On pourrait même aller plus loin en disant que même si
ce film est un film aux racines polonaises (le réalisateur
japonais voue un culte à deux réalisateurs polonais,
Wajda et Kieslowski, il n'en manque qu'un à l'appel, Zulawski,
mais notre bonhomme a bon goût !), le film est littéralement
tourné dans sa rhétorique, sa philosophie et l'atmosphère
qu'il diffuse vers le cinéma nippon, et plus particulièrement
le film d'animation, ou Manga, d'où Oshii est issu. Si nous
voulions un peu corser l'affaire, il faudrait rajouter que le film
Avalon est une uvre qui joue, comme certains de ses pairs américains
sur une distorsion angoissante de la réalité vers le
virtuel.

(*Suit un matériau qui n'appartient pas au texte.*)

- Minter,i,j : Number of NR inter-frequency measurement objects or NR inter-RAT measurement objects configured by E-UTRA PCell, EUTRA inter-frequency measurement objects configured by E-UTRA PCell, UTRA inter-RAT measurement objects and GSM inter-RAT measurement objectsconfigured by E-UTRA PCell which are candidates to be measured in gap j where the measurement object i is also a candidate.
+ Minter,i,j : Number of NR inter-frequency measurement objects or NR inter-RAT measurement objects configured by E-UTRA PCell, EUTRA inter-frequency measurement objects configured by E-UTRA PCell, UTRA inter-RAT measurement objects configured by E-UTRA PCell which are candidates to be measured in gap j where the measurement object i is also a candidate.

Il faut savoir que les frères Washowski, les papas
de Matrix, voue un culte sans borne à Oshii, que Cronenberg
avoue qu'il l'a lui aussi dans ses références
Mais qui est Oshii ? Et qu'a-t-il fait pour pouvoir s'étaler
un CV aussi passionnant ? C'est tout simplement le réalisateur
du cultissime film d'animation "Ghost in the shell", film
paranoïaque et annonciateur de toute cette série de films
fleurissant partout dans le monde au crépuscule du XXème
siècle sur le paradoxe du virtuel. Avalon est un peu le frère
du manga, une sorte d'adaptation in carne de l'univers terrifiant
du Chef d'uvre de son géniteur.
Et Avalon, par rapport à Matrix, Existenz et autres joyeusetés,
serait en quelque sorte une version conceptuelle, loin des sirènes
commerciales ou tout simplement narrative, pour se tourner, tout en
perdant parfois le spectateur en route, il faut être honnête,
vers une immersion totale dans le nud même du paradoxe.

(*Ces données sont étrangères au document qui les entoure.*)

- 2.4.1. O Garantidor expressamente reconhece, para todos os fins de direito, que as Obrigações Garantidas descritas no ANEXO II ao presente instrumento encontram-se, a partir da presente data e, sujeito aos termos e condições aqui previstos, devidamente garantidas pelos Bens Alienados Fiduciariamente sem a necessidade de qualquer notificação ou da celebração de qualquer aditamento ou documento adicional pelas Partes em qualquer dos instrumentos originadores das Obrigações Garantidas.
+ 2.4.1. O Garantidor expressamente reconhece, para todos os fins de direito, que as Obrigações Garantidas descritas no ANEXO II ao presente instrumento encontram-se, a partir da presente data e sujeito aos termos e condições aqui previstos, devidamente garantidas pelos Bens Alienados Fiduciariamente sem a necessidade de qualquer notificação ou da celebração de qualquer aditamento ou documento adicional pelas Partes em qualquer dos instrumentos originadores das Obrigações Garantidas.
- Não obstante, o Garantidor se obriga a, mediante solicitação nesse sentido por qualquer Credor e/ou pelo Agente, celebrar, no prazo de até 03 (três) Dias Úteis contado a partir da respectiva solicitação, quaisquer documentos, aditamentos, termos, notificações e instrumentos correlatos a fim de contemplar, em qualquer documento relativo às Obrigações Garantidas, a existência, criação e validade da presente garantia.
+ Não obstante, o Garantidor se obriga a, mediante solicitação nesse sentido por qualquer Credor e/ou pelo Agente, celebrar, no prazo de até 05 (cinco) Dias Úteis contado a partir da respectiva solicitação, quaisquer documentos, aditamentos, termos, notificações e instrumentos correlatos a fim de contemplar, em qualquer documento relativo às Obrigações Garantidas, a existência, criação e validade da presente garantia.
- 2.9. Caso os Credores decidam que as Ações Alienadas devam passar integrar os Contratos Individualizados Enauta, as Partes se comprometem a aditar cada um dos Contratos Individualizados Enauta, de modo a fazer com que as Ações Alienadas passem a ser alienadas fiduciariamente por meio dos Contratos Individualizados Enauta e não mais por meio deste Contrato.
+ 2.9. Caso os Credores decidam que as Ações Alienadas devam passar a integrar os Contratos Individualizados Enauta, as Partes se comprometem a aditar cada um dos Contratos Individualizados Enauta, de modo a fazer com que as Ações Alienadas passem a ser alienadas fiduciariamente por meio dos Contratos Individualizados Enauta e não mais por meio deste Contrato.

Mais avant tout, peut être serait il bon quand même de
revenir un peu sur l'état de ce cinéma japonais proprement
époustouflant depuis quelques années pour se poser cette
question que nous nous étions déjà posé
lors de la critique de Battle Royale :
Que se passe-t-il de si terrible au Japon aujourd'hui pour que tous
les cinéastes, ceux qui représentent toujours les aspirations
et les terreurs de notre temps soient aussi pessimistes et cauchemardesques
quand il s'agit de dépeindre la société ?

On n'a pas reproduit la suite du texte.